Evet: buraya girdiğinizde, aracınızı park ettikten sonra, bir kalıntı var. Oraya gireceksiniz. Bu han kalıntısı incelendiğinde; bir zamanların gözde yapılarından olduğunu hissedebiliyorsunuz. Çünkü, ayakta kalan duvarları muhteşem. Aynı zamanda; duvarların içindeki taşları incelediğinizde, üzerlerindeki yazılar ve haç işaretleri, buranın yapımında, büyücek bir kilisenin feda edildiğini söylemeden edemiyor.
Bölgeye ilk yerleşim, 13’ncü yüzyılda olmuş. Yapıda; Bizans dönemine ait taşlar kullanılmış. Selçuklular zamanında yapıldığı sanılıyor. Zaten; Selçuklular zamanında Anadolu’da kurulan yol güzergahları, Osmanlılar zamanında değişince, bazı yerler ticari merkez olma özelliğini kaybediyor ve bu kervansaraylar önemini yitiriyor. Sanırım, bu obruk handa bu özelliğini yitiren kervansaraylardan.
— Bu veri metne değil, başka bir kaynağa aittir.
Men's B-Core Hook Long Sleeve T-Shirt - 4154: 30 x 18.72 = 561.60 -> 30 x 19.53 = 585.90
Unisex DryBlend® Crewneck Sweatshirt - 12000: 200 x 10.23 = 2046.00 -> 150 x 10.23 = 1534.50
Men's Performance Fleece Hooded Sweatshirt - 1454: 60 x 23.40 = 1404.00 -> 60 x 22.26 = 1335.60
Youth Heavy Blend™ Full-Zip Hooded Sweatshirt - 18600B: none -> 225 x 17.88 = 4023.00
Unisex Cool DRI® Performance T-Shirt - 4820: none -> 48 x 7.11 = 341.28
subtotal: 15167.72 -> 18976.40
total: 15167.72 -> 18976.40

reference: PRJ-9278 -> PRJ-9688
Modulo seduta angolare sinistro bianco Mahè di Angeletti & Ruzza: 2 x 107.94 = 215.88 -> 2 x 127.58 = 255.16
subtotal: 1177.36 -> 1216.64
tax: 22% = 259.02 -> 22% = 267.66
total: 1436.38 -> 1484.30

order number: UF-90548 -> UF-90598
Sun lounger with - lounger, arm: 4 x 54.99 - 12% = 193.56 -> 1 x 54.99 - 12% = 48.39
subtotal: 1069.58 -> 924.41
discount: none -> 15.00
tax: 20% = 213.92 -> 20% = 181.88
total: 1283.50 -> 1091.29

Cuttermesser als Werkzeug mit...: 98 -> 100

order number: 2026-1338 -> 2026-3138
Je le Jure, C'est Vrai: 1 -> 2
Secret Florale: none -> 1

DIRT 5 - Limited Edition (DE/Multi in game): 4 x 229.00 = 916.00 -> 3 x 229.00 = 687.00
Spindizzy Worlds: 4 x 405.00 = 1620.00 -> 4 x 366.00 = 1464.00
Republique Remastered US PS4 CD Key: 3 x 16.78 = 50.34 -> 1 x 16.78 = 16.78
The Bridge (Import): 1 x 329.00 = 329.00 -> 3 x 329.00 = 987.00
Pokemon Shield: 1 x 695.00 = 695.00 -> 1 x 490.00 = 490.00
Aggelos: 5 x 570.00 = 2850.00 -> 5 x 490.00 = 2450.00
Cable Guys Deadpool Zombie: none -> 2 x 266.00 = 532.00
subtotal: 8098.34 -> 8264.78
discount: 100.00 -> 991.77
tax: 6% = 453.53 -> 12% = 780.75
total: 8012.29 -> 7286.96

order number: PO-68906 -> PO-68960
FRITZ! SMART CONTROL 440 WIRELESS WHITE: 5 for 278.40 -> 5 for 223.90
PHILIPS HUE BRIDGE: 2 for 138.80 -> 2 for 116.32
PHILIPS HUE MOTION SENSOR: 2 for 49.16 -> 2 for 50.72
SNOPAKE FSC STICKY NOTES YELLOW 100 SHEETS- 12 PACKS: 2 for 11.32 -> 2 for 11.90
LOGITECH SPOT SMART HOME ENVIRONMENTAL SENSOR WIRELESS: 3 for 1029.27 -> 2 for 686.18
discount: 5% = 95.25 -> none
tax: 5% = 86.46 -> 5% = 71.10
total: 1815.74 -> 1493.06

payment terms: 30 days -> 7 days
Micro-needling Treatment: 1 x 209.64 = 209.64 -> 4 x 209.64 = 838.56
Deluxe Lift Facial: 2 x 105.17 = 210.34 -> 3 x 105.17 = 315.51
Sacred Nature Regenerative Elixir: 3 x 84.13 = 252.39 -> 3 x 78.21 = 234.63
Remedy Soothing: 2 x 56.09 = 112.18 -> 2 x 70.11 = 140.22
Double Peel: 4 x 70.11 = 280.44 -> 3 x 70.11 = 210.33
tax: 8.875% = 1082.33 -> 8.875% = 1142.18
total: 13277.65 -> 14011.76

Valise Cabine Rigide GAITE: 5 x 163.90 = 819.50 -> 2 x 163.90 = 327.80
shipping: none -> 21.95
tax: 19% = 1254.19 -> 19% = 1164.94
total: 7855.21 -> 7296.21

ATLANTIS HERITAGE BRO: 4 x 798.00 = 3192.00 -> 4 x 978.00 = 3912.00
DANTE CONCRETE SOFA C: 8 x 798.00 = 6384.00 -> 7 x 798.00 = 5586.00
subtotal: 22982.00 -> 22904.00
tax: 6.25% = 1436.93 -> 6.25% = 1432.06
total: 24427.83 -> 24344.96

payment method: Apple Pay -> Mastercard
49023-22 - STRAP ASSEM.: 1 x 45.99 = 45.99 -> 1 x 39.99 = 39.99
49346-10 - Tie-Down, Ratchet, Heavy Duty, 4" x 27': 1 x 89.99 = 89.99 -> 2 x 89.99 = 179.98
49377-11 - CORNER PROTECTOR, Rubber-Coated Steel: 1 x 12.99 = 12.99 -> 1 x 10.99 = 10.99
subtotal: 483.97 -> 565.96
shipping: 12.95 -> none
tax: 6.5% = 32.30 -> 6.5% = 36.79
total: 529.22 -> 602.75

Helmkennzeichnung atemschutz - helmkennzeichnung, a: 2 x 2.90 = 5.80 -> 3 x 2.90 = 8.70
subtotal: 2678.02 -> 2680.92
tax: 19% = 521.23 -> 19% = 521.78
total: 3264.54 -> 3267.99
Dış kapısında; herhangi bir kitabe veya işaret yok. Kapalı bölümün giriş duvarı, tamamen yıkılmış. Selçuklu hanlarında, bu iki kapı üzerinde yer alan, hanla ilgili bilgilere, bu yüzden, burada ulaşmak mümkün olmuyor. Varsayımlara göre, han, Selçuklu sultanı II. Kılıçaslan tarafından (1155-1192) yaptırılmış.
Hanın arka kapısından çıktığınızda; 5-6 metre ilerideki, çevreye tamamen hakim manzaralı düzlükte yürürken, birdenbire; yaklaşık 40 metre aşağıdaki düzlükte, bembeyaz kalker taşlarının ortasında, boncuk mavisi, yuvarlak bir göl göreceksiniz. Renkler öylesine büyüleyici ki inanamazsınız.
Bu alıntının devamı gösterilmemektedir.